*Work instructions*. Search the records below for "DejaVu"; copy each line that has it.

*Data extracts*.

-----

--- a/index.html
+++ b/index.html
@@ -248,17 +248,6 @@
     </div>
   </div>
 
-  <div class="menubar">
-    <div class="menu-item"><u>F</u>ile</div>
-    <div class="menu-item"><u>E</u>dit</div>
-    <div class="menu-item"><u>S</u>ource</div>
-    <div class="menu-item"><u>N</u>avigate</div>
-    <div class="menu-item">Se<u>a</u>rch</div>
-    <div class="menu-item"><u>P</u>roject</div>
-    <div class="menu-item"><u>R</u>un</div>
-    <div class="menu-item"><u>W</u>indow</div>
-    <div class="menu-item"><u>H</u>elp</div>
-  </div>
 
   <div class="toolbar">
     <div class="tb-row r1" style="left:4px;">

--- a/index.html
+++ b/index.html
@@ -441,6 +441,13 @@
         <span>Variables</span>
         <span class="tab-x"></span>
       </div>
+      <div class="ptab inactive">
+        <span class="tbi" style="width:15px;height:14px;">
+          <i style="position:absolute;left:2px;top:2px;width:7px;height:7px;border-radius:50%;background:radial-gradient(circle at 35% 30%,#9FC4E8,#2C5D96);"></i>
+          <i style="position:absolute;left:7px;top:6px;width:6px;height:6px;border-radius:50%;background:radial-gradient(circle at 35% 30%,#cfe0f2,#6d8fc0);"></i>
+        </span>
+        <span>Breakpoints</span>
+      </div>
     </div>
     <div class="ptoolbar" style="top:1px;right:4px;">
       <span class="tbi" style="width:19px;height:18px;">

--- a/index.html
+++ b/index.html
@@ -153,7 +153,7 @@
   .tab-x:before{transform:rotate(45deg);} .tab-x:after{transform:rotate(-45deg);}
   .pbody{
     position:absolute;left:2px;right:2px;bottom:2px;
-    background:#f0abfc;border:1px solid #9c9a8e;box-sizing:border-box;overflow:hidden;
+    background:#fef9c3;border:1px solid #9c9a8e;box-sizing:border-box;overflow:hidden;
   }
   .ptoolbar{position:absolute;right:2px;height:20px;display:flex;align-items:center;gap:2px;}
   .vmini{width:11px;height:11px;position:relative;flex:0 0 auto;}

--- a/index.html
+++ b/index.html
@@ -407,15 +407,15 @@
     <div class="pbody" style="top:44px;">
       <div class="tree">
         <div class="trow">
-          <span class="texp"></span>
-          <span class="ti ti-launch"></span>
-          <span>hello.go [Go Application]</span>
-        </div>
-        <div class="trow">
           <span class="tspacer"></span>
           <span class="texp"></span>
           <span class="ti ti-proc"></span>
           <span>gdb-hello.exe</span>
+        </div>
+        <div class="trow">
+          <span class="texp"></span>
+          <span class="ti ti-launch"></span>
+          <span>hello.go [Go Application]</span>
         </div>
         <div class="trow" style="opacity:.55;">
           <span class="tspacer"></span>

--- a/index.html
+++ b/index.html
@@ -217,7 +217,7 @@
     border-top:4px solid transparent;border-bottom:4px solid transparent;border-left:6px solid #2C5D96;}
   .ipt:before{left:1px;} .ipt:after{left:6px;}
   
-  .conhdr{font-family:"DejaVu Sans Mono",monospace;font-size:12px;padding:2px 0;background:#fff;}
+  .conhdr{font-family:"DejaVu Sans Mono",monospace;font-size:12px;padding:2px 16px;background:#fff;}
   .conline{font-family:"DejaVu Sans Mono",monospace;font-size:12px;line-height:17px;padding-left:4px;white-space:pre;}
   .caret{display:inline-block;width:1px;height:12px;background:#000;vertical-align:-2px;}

-----

*Answer box*.
-  .conhdr{font-family:"DejaVu Sans Mono",monospace;font-size:12px;padding:2px 0;background:#fff;}
+  .conhdr{font-family:"DejaVu Sans Mono",monospace;font-size:12px;padding:2px 16px;background:#fff;}
   .conline{font-family:"DejaVu Sans Mono",monospace;font-size:12px;line-height:17px;padding-left:4px;white-space:pre;}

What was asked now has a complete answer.